■ SOURCE MATERIAL ■
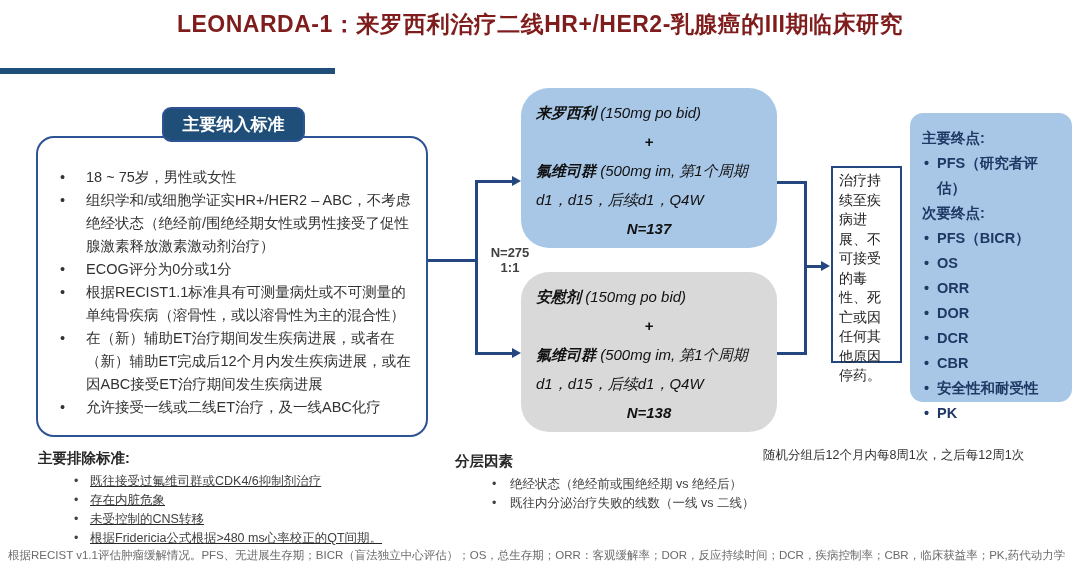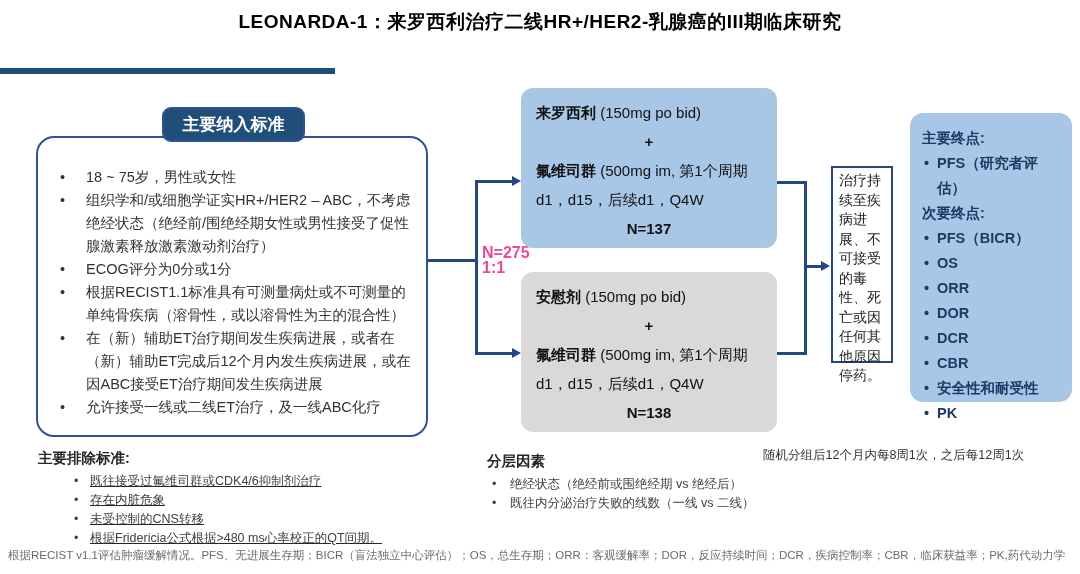--- a/index.html
+++ b/index.html
@@ -9,7 +9,7 @@
   }
   .title{
     position:absolute;left:0;top:9px;width:100%;text-align:center;
-    font-size:19px;font-weight:bold;color:#000000;letter-spacing:0.5px;
+    font-size:23px;font-weight:bold;color:#7f1d1d;letter-spacing:0.5px;
   }
   .title-bar{position:absolute;left:0;top:68px;width:335px;height:6px;background:#1F4E79;}
 

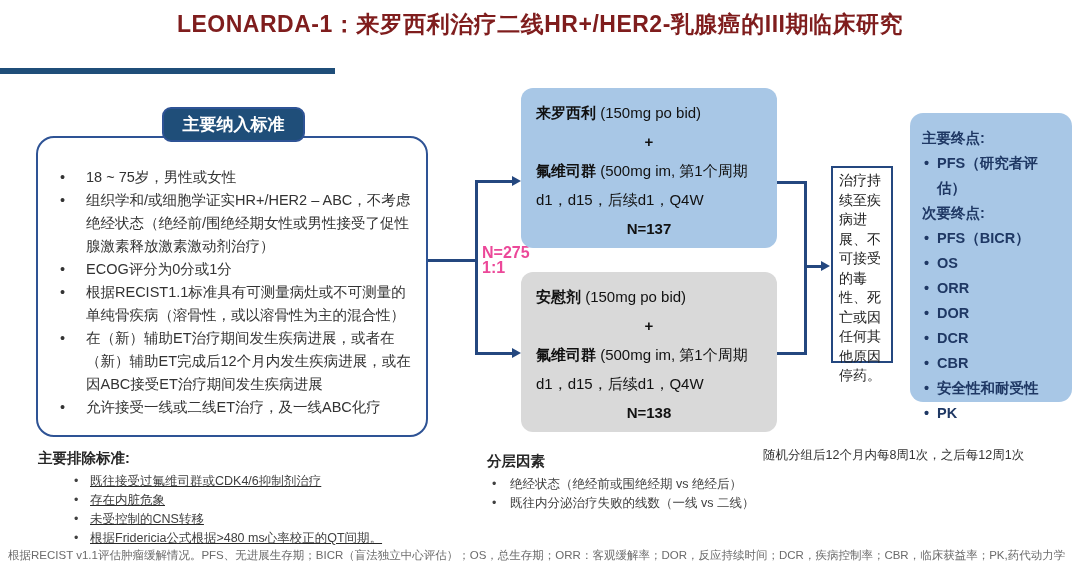--- a/index.html
+++ b/index.html
@@ -45,8 +45,8 @@
 
   
   .arm{
-    position:absolute;left:521px;width:256px;height:160px;border-radius:12px;
-    box-sizing:border-box;padding:10px 15px 16px 15px;font-size:15px;color:#111111;
+    position:absolute;left:521px;width:256px;height:160px;border-radius:28px;
+    box-sizing:border-box;padding:10px 15px 16px 15px;font-size:15px;color:#111111;font-style:italic;
   }
   .arm-top{top:88px;background:#A8C7E6;}
   .arm-bottom{top:272px;background:#D9D9D9;}

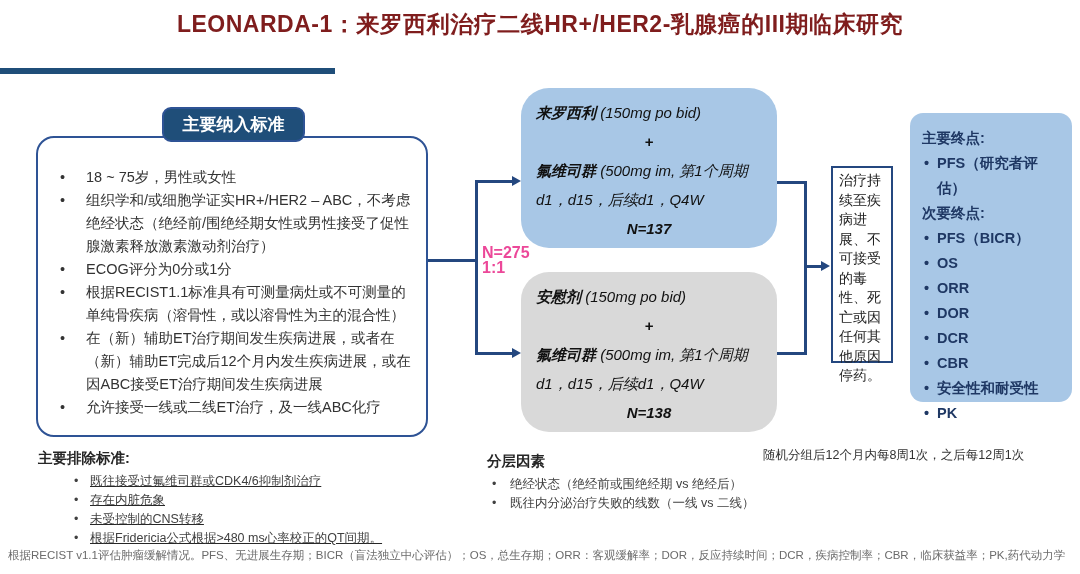--- a/index.html
+++ b/index.html
@@ -56,7 +56,7 @@
 
   
   .cont-box{
-    position:absolute;left:831px;top:166px;width:62px;height:197px;
+    position:absolute;left:831px;top:166px;width:71px;height:197px;
     border:2px solid #24477F;background:#ffffff;box-sizing:border-box;
     padding:3px 6px;font-size:14px;line-height:19.5px;color:#222222;
     word-break:break-all;

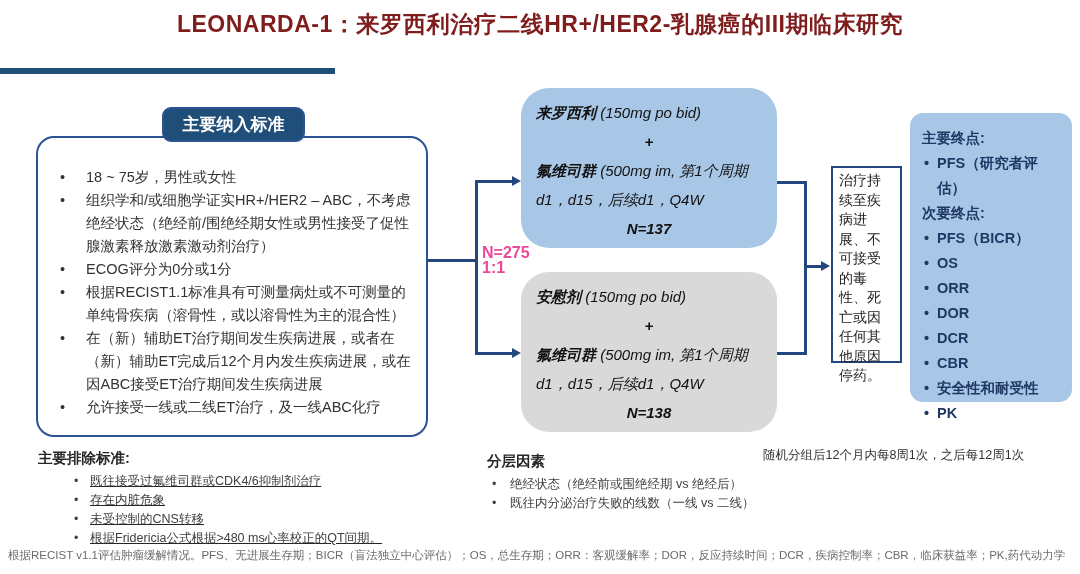--- a/index.html
+++ b/index.html
@@ -39,8 +39,8 @@
     border-left:9px solid #24477F;
   }
   .rand{
-    position:absolute;left:482px;top:245px;width:56px;
-    font-size:16px;font-weight:bold;color:#ec4899;line-height:15px;
+    position:absolute;left:482px;top:245px;width:56px;text-align:center;
+    font-size:13px;font-weight:bold;color:#404040;line-height:15px;
   }
 
   

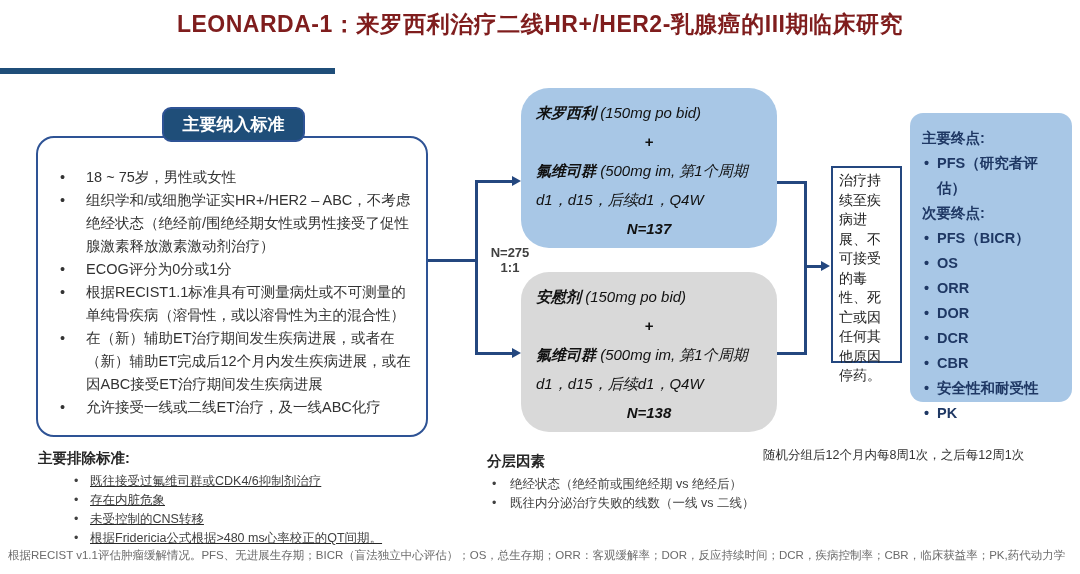--- a/index.html
+++ b/index.html
@@ -79,7 +79,7 @@
   .excl-list li{position:relative;padding-left:18px;font-size:12.5px;line-height:19px;color:#404040;}
   .excl-list li::before{content:"•";position:absolute;left:2px;}
 
-  .strat-h{position:absolute;left:455px;top:452px;font-size:14.5px;font-weight:bold;color:#262626;margin-left:32px;}
+  .strat-h{position:absolute;left:455px;top:452px;font-size:14.5px;font-weight:bold;color:#262626;}
   .strat-list{position:absolute;left:488px;top:475px;margin:0;padding:0;list-style:none;}
   .strat-list li{position:relative;padding-left:22px;font-size:12.5px;line-height:19px;color:#404040;}
   .strat-list li::before{content:"•";position:absolute;left:4px;}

■ WORK TASK ■
Show all lines above that contain "list".

■ ANSWER TO THIS TASK ■
   .excl-list li{position:relative;padding-left:18px;font-size:12.5px;line-height:19px;color:#404040;}
   .excl-list li::before{content:"•";position:absolute;left:2px;}
   .strat-list{position:absolute;left:488px;top:475px;margin:0;padding:0;list-style:none;}
   .strat-list li{position:relative;padding-left:22px;font-size:12.5px;line-height:19px;color:#404040;}
   .strat-list li::before{content:"•";position:absolute;left:4px;}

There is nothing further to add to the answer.